みやこ海風だより

市議会報告からNPO活動、海を活用したまちづくり、文化創出のまちづくりをベースにしたつぶやきです。

啄木と鍬ヶ崎

2012-04-07 14:37:11 | ふるさと散策
石川啄木(1886-1912)が、釧路の新聞社を辞め、汽船「酒田川丸」で上京の途中、

宮古に立ち寄ったのは明治41年(1908)4月6日のことだった。日付で言えば昨日だ。

啄木は文学への夢を追い、上京し26歳で生涯を終えるがこの宮古寄港が、ふるさと岩手の最後の地だった。

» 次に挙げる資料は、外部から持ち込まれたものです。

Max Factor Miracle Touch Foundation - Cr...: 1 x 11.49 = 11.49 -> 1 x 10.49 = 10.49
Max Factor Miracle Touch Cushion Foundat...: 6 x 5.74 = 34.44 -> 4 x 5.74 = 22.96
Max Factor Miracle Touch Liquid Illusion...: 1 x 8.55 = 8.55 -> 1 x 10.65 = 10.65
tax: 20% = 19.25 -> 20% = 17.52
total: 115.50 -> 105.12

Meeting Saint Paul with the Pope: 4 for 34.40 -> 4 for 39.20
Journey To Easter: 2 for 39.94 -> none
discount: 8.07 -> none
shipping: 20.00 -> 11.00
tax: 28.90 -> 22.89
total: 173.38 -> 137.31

宮古漁協の敷地内にある『啄木日記』の碑には4月6日当日の全文が刻まれている。

「起きて見れば雨が波のしぶきと共に甲板を洗うて居る。灰色の濃霧が眼界を閉ぢて、海は灰色の波を擧げて居る。船は灰色の波にもまれて、木の葉の如く太平洋の中に漂うて居る。十時頃瓦斯が晴れた。午后二時十分宮古港に入る。すぐ上陸して入浴、梅の蕾を見て驚く。梅許りではない、四方の山に松や杉、これは北海道で見られぬ景色だ。菊池君の手紙を先きに届けて置いて道又金吾氏(醫師)を訪ふ。御馳走になつたり、富田先生の消息を聞いたりして夕刻辭す。街は古風な、沈んだ、黴の生えた様な空氣に充ちて、料理屋と遊女屋が軒を並べて居る。街上を行くものは大抵白粉を厚く塗つた抜衣紋の女である。鎭痛膏をこめかみに貼つた女の家でウドンを喰ふ。唯二間だけの隣の一間では、十一許りの女の兒が三味線を習つて居た。藝者にするかと問へば、何になりやんすだかす。夜、九時抜錨。同室の鰊取の親方の氣焔を聞く。 」

啄木が記した当時の宮古・鍬ヶ崎の面影は、今となっては津波で流され残っているところはほとんどない。

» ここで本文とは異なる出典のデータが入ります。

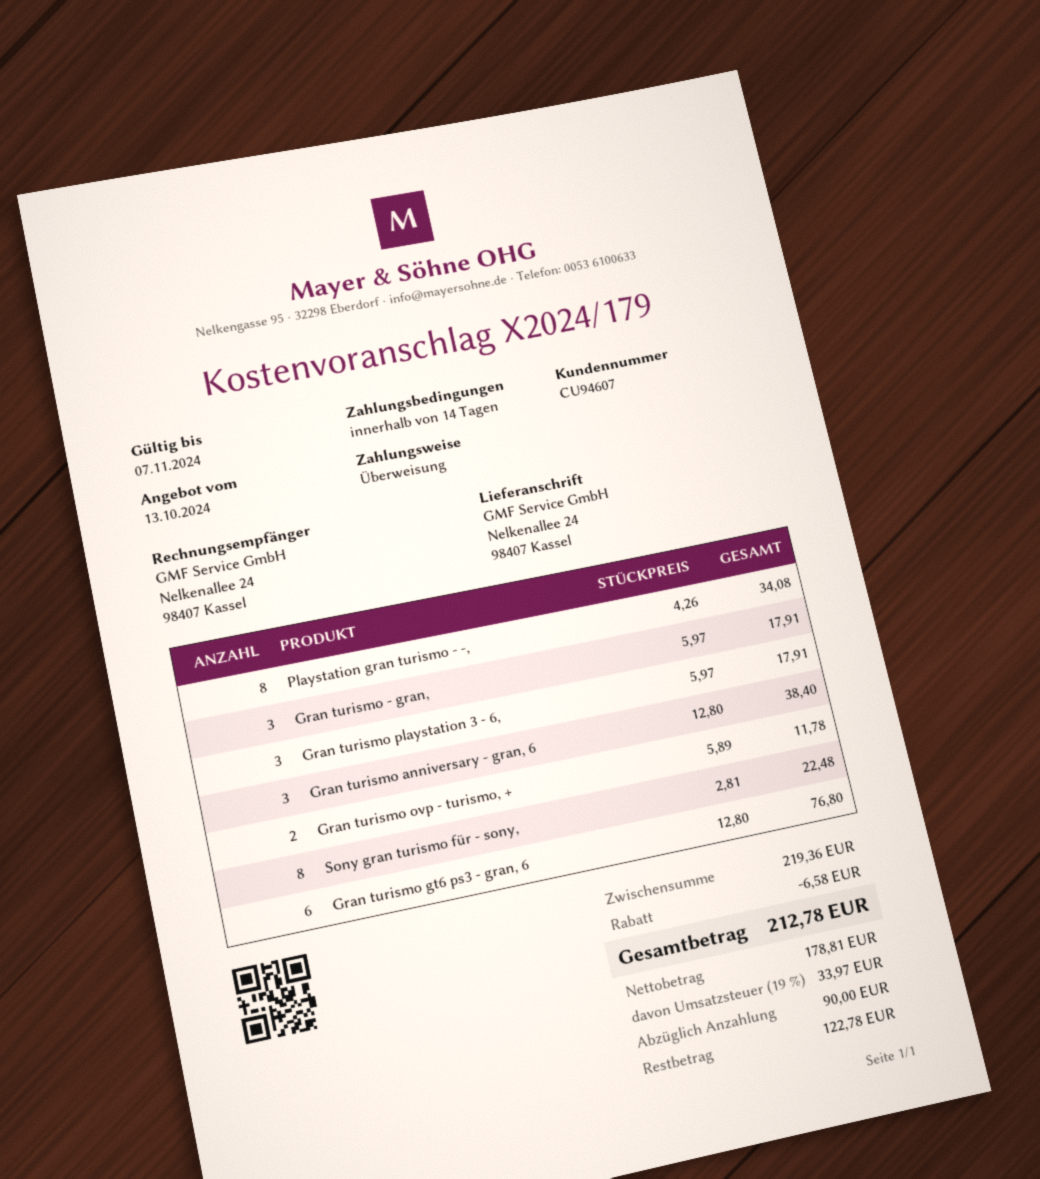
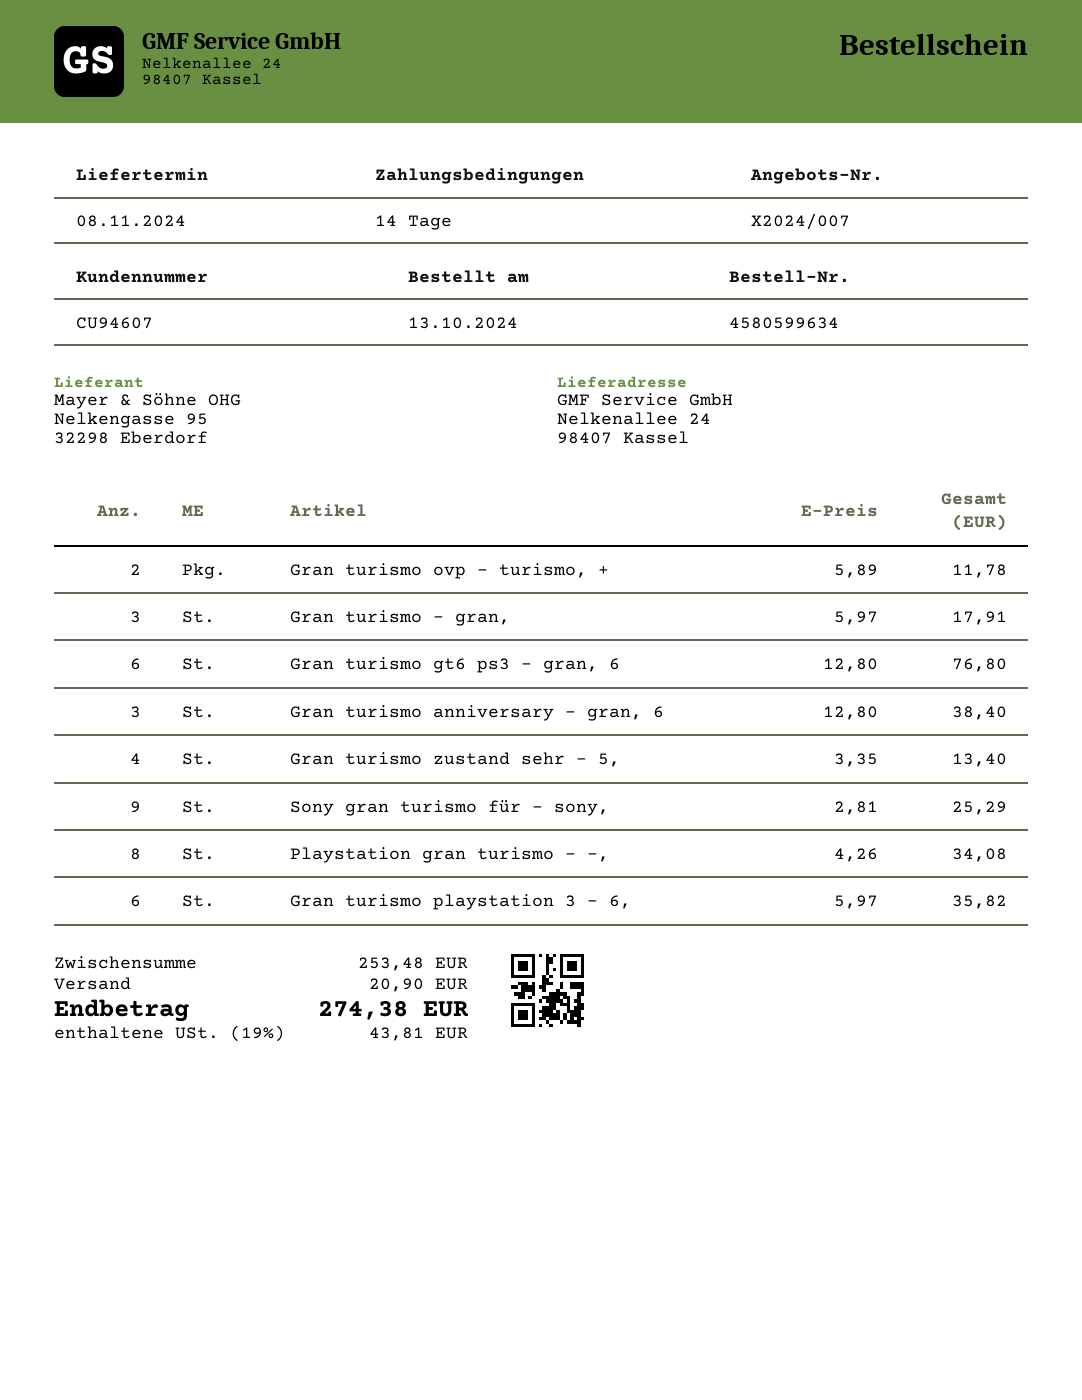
quote number: X2024/179 -> X2024/007
Gran turismo playstation 3 - 6,: 3 x 5.97 = 17.91 -> 6 x 5.97 = 35.82
Sony gran turismo für - sony,: 8 x 2.81 = 22.48 -> 9 x 2.81 = 25.29
Gran turismo zustand sehr - 5,: none -> 4 x 3.35 = 13.40
subtotal: 219.36 -> 253.48
discount: 6.58 -> none
shipping: none -> 20.90
tax: 19% = 33.97 -> 19% = 43.81
total: 212.78 -> 274.38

当時、桟橋は鍬ヶ崎の海岸通りの石積みの岸壁から沖に向かって伸びていた。

木杭に橋桁、それに橋板が敷かれた木製の桟橋だった。

そこにはしけ船が着き、沖に停泊する船との連絡にあたっていた。

啄木は日記に「沈んだ、かびの生えたような空気に充ちてー」と書いている。

その日の空模様は決して良くなかったのだろう。



啄木は目的があって宮古に立ち寄っている。

小説「菊池君」のモデルである菊池武治から紹介状を預かり、鍬ヶ崎の道又金吾医師を訪ねたのだ。



日記では、啄木は上陸するとすぐに入浴している。



そして道又医師宅でご馳走になり、夕刻にはうどんを食べている。

当時の鍬ヶ崎には2軒のそば屋があったという。啄木が入ったのはそのいずれかだ。

三味線を習っていたという少女は、その後何という名の芸者になったのか、

あるいはどんな生涯を送ったものだろうか。

あれから100余年、鍬ヶ崎はすべての面影がなくなってしまった。